This article explains how to implement self-training, a semi-supervised learning approach, in Python. Self-training leverages a small labeled dataset alongside a larger unlabeled dataset. The model is initially trained on the labeled data, and then it makes predictions on the unlabeled data. Confident predictions (those with high certainty) are added to the labeled dataset, and the process is repeated to improve the model. The article covers importing necessary libraries, generating a synthetic dataset, splitting the data into labeled and unlabeled portions, initializing and training the model with labeled data, performing self-training on unlabeled data, and evaluating the model on a test set.

Step-by-Step Implementation

1. Importing Libraries:

   • Import the RandomForestClassifier from sklearn.ensemble.

   • Import make_classification from sklearn.datasets.

   • Import train_test_split from sklearn.model_selection.

   • Import accuracy_score from sklearn.metrics.

   • Import numpy as np for numerical operations.

2. Generating a Synthetic Dataset:

   • Use make_classification to generate a synthetic dataset with a specified number of samples, features, and a random state for reproducibility. For example:

X, y = make_classification(n_samples=200, n_features=5, random_state=42)

1. Splitting the Data into Labeled and Unlabeled Portions:

   • Use train_test_split to split the dataset into labeled and unlabeled portions.

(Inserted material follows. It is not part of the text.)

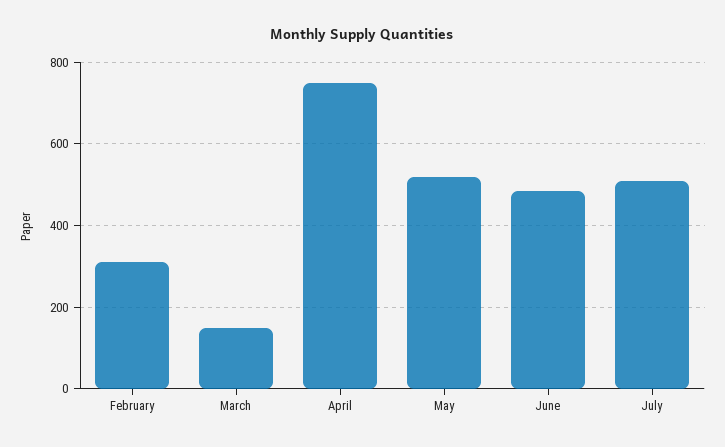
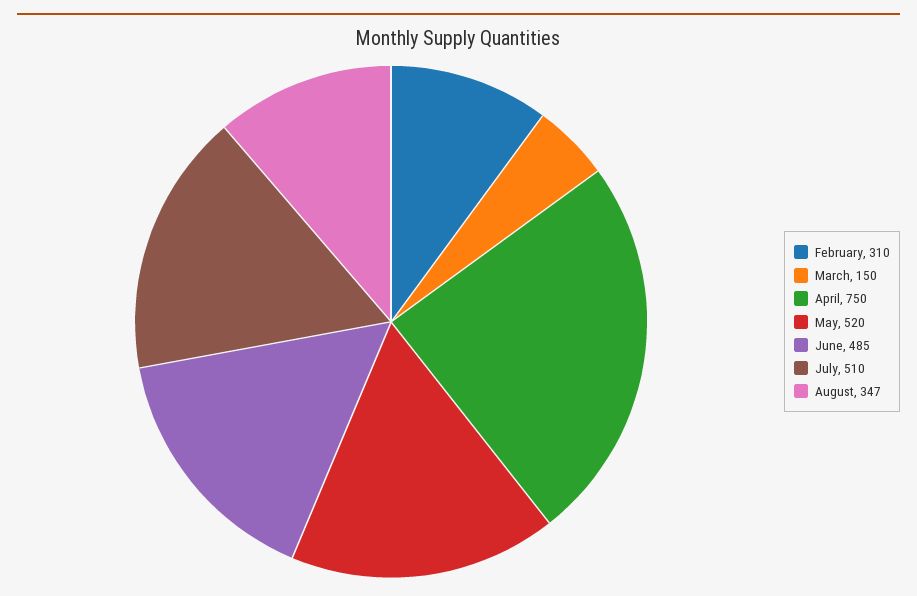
August: none -> 347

For example, use 30% of the data as labeled for initial training and 70% as unlabeled:

X_labeled, X_unlabeled, y_labeled = train_test_split(X, y, test_size=0.7, random_state=42)

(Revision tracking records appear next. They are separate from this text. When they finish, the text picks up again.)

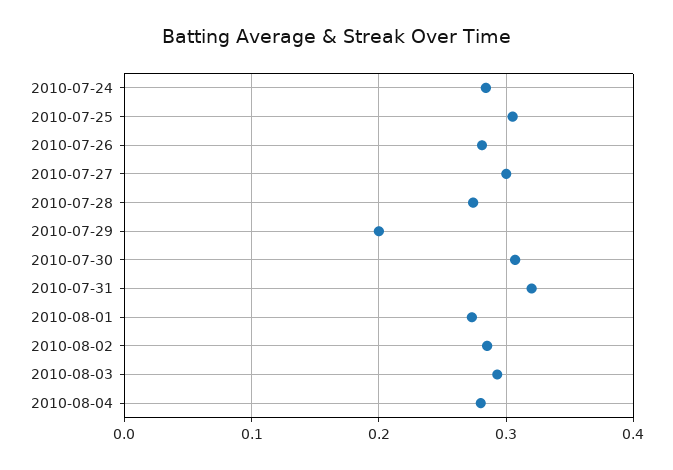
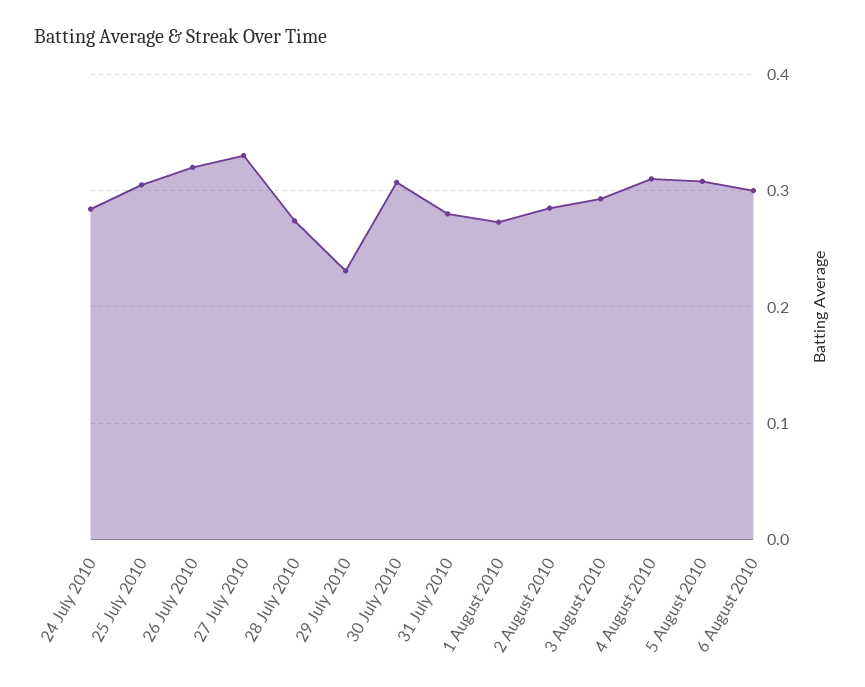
2010-07-26: 0.28 -> 0.32
2010-07-27: 0.3 -> 0.33
2010-07-29: 0.2 -> 0.23
2010-07-31: 0.32 -> 0.28
2010-08-04: 0.28 -> 0.31
5 August 2010: none -> 0.31
6 August 2010: none -> 0.3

1. Initializing and Training the Model with Labeled Data:

   • Initialize a RandomForestClassifier with a random state for reproducibility:

model = RandomForestClassifier(random_state=42)

1. • Train the model on the initially labeled data:

model.fit(X_labeled, y_labeled)

1. Performing Self-Training on Unlabeled Data:

   • Loop to repeat the self-training process multiple times.

   • Predict the probabilities of the unlabeled data using model.predict_proba(X_unlabeled).

   • Identify samples where the model's maximum predicted probability exceeds a threshold (e.g., 0.9), indicating high confidence.

   • Add the high-confidence samples from X_unlabeled to the X_labeled dataset.

   • Add the corresponding predicted labels for these high-confidence samples to y_labeled.

   • Remove the confident samples from the X_unlabeled dataset.

   • Retrain the model on the expanded labeled dataset.

2. Final Evaluation on a Test Set:

   • Split the original data into training and test sets using train_test_split.

   • Train the model on the full training set.

   • Predict labels for the test set.

   • Calculate the accuracy of the predictions on the test set using accuracy_score.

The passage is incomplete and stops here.